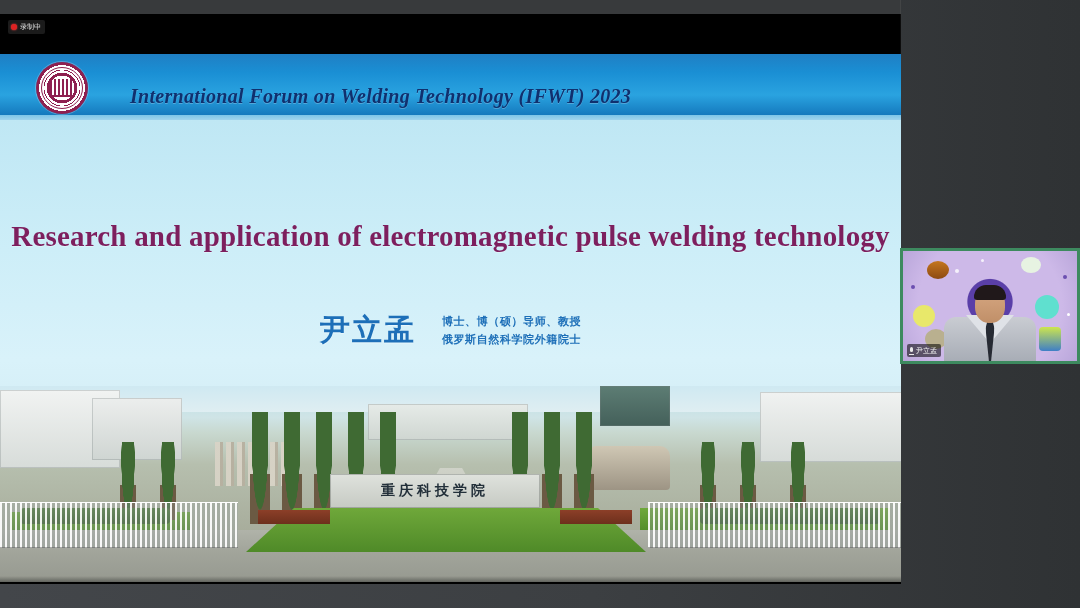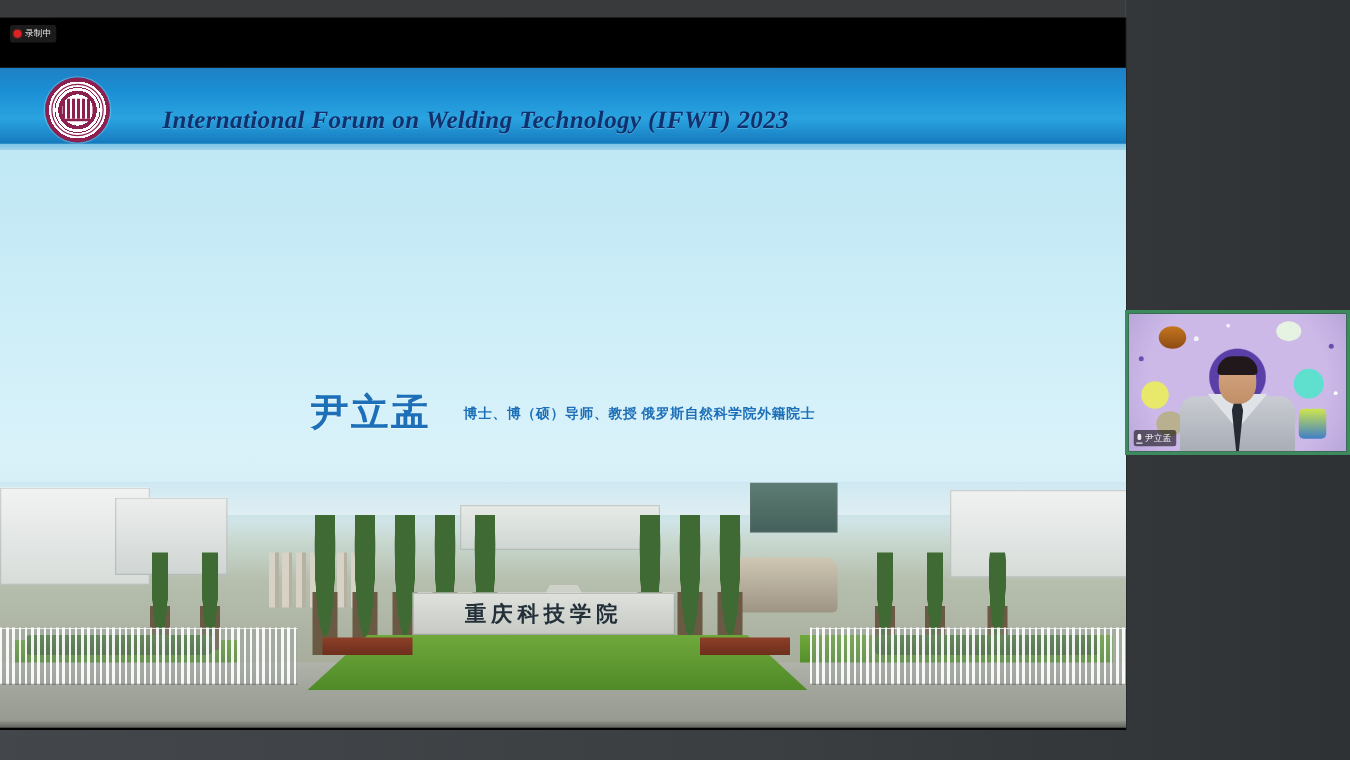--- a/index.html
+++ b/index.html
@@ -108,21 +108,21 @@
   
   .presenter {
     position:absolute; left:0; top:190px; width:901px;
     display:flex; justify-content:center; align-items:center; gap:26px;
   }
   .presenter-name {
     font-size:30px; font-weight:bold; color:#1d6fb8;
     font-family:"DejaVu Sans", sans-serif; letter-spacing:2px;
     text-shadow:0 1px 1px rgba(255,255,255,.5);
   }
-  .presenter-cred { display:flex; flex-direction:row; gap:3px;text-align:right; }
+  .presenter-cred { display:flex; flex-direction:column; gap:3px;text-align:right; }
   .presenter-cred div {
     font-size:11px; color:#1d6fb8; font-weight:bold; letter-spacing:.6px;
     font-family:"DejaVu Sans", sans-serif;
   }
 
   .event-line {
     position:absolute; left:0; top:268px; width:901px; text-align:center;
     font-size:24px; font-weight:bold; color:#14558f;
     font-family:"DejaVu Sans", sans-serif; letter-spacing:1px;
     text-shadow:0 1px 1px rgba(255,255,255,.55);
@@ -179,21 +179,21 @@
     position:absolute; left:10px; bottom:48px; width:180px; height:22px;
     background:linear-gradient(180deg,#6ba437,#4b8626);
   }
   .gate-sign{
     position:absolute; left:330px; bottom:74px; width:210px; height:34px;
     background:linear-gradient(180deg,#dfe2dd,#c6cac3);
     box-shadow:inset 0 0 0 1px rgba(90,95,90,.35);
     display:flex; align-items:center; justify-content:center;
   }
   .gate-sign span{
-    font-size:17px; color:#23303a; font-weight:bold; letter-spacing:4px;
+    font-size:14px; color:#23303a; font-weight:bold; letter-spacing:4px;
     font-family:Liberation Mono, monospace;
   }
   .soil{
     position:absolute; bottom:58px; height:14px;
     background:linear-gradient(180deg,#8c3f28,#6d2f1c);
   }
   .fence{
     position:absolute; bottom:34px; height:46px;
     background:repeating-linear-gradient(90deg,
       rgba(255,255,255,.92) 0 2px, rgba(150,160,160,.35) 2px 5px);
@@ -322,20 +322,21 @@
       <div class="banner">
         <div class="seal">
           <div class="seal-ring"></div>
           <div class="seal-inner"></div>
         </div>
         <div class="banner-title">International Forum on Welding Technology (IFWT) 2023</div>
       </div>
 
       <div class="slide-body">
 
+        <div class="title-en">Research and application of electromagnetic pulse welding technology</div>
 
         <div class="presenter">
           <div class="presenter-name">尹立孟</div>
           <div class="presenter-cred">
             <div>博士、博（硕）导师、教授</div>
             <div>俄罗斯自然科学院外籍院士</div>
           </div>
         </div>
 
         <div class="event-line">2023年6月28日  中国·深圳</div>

*WHAT YOU NEED TO DO:*
In case the records contain pictures, keep those out and repeat the rest exactly.

*REPLY:*
--- a/index.html
+++ b/index.html
@@ -108,21 +108,21 @@
   
   .presenter {
     position:absolute; left:0; top:190px; width:901px;
     display:flex; justify-content:center; align-items:center; gap:26px;
   }
   .presenter-name {
     font-size:30px; font-weight:bold; color:#1d6fb8;
     font-family:"DejaVu Sans", sans-serif; letter-spacing:2px;
     text-shadow:0 1px 1px rgba(255,255,255,.5);
   }
-  .presenter-cred { display:flex; flex-direction:row; gap:3px;text-align:right; }
+  .presenter-cred { display:flex; flex-direction:column; gap:3px;text-align:right; }
   .presenter-cred div {
     font-size:11px; color:#1d6fb8; font-weight:bold; letter-spacing:.6px;
     font-family:"DejaVu Sans", sans-serif;
   }
 
   .event-line {
     position:absolute; left:0; top:268px; width:901px; text-align:center;
     font-size:24px; font-weight:bold; color:#14558f;
     font-family:"DejaVu Sans", sans-serif; letter-spacing:1px;
     text-shadow:0 1px 1px rgba(255,255,255,.55);
@@ -179,21 +179,21 @@
     position:absolute; left:10px; bottom:48px; width:180px; height:22px;
     background:linear-gradient(180deg,#6ba437,#4b8626);
   }
   .gate-sign{
     position:absolute; left:330px; bottom:74px; width:210px; height:34px;
     background:linear-gradient(180deg,#dfe2dd,#c6cac3);
     box-shadow:inset 0 0 0 1px rgba(90,95,90,.35);
     display:flex; align-items:center; justify-content:center;
   }
   .gate-sign span{
-    font-size:17px; color:#23303a; font-weight:bold; letter-spacing:4px;
+    font-size:14px; color:#23303a; font-weight:bold; letter-spacing:4px;
     font-family:Liberation Mono, monospace;
   }
   .soil{
     position:absolute; bottom:58px; height:14px;
     background:linear-gradient(180deg,#8c3f28,#6d2f1c);
   }
   .fence{
     position:absolute; bottom:34px; height:46px;
     background:repeating-linear-gradient(90deg,
       rgba(255,255,255,.92) 0 2px, rgba(150,160,160,.35) 2px 5px);
@@ -322,20 +322,21 @@
       <div class="banner">
         <div class="seal">
           <div class="seal-ring"></div>
           <div class="seal-inner"></div>
         </div>
         <div class="banner-title">International Forum on Welding Technology (IFWT) 2023</div>
       </div>
 
       <div class="slide-body">
 
+        <div class="title-en">Research and application of electromagnetic pulse welding technology</div>
 
         <div class="presenter">
           <div class="presenter-name">尹立孟</div>
           <div class="presenter-cred">
             <div>博士、博（硕）导师、教授</div>
             <div>俄罗斯自然科学院外籍院士</div>
           </div>
         </div>
 
         <div class="event-line">2023年6月28日  中国·深圳</div>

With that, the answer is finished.